Re: Batch update of indexes - Mailing list pgsql-hackers

From Konstantin Knizhnik
Subject Re: Batch update of indexes
Date
Msg-id 569F9FCD.5080500@postgrespro.ru
Whole thread Raw
In response to Re: Batch update of indexes  (Anastasia Lubennikova <a.lubennikova@postgrespro.ru>)
Responses Re: Batch update of indexes  (Simon Riggs <simon@2ndQuadrant.com>)
Re: Batch update of indexes  (Anastasia Lubennikova <a.lubennikova@postgrespro.ru>)
List pgsql-hackers
Hi,

> Hi, I glad to see that you interested in that too.
> I think this is a good feature and I think it will be very useful to have.
> I have already mentioned some related problems and possible 
> improvements in my presentation.
> http://www.slideshare.net/AnastasiaLubennikova/indexes-dont-mean-slow-inserts
> Last two slides concern to this thread. Briefly, I've suggested to 
> think about insertion buffer. Something very similar to it is already 
> implemented in BRIN. It does not index last data from heap, while the 
> number of last pages is less than pages_per_block.
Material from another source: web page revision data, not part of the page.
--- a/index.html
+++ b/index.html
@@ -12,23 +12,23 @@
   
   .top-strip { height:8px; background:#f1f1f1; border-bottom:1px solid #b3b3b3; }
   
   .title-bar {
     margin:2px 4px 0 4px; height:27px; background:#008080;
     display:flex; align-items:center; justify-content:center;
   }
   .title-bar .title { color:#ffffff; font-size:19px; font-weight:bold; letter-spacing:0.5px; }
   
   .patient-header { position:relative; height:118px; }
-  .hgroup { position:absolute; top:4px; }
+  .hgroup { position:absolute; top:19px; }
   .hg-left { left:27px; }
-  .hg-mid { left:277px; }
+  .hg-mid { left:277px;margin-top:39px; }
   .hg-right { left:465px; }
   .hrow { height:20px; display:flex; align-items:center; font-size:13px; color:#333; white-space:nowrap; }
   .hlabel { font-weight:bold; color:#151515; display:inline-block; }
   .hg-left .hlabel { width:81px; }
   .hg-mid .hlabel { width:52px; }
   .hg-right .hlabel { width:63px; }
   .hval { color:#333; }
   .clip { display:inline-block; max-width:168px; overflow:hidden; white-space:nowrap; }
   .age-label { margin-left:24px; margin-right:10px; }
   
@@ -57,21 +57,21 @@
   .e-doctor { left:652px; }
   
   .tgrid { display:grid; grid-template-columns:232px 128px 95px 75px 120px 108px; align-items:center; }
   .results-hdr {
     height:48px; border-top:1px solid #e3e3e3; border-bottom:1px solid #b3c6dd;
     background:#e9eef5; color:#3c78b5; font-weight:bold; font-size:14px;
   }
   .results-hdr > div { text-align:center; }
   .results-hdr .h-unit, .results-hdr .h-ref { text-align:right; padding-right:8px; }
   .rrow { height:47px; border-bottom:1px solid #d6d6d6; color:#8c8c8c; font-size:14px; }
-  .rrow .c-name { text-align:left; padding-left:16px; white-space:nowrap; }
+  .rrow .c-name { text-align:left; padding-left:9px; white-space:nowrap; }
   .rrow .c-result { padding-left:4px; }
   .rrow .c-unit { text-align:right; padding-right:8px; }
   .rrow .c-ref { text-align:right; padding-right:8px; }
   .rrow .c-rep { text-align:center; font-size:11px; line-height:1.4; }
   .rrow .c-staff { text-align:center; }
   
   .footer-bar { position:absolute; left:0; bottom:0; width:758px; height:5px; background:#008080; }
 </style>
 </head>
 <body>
Do you mean GIN-like usage of insertion buffer (here it is called 
"pending list")?
So that we have to combine search in the main tree and in the insert buffer?
Actually this is what I want to avoided (because at least in case of GIN 
pending list cause significant degrade of performance,
while up-to-date state of full text index is rarely required).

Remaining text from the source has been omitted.